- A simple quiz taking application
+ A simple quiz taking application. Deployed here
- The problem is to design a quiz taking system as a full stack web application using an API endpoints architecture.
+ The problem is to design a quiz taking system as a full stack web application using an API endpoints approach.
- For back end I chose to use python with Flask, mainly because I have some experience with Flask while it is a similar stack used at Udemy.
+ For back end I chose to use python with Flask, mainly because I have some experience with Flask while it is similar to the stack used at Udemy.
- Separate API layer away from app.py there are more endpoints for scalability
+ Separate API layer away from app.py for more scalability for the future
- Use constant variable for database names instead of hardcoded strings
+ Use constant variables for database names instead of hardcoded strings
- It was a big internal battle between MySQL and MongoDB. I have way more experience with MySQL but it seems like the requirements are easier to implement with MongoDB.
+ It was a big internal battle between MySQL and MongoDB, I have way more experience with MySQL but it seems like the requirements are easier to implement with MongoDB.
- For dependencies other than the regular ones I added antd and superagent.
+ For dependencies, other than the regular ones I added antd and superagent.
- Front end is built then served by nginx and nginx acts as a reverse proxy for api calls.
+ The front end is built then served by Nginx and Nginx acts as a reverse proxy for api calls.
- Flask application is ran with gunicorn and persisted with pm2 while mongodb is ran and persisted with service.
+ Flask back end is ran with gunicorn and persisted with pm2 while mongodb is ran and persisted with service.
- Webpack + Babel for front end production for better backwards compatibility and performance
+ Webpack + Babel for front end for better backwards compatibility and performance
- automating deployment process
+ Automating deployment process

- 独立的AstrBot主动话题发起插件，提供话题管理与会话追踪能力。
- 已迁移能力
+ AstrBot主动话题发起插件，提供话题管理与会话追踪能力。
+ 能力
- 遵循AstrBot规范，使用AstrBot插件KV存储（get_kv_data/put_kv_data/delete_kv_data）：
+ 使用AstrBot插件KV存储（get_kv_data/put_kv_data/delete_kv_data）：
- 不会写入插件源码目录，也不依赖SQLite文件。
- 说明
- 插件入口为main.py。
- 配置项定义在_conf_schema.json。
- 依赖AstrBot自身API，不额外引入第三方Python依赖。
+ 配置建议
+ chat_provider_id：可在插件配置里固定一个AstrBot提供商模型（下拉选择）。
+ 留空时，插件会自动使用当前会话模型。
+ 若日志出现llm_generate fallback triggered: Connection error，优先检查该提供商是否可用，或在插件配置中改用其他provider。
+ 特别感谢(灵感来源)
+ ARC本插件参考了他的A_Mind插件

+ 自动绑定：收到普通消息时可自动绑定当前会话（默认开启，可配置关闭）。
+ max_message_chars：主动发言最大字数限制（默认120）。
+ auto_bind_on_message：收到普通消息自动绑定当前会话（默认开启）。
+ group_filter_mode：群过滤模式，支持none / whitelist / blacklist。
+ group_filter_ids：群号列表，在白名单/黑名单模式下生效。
__________
PROBLEM DETAILS> Nothing but the lines from the start of the data through the line holding "variables for database names instead of hardcoded strings" should be restated, and each one exactly.

TASK SOLUTION>
- A simple quiz taking application
+ A simple quiz taking application. Deployed here
- The problem is to design a quiz taking system as a full stack web application using an API endpoints architecture.
+ The problem is to design a quiz taking system as a full stack web application using an API endpoints approach.
- For back end I chose to use python with Flask, mainly because I have some experience with Flask while it is a similar stack used at Udemy.
+ For back end I chose to use python with Flask, mainly because I have some experience with Flask while it is similar to the stack used at Udemy.
- Separate API layer away from app.py there are more endpoints for scalability
+ Separate API layer away from app.py for more scalability for the future
- Use constant variable for database names instead of hardcoded strings
+ Use constant variables for database names instead of hardcoded strings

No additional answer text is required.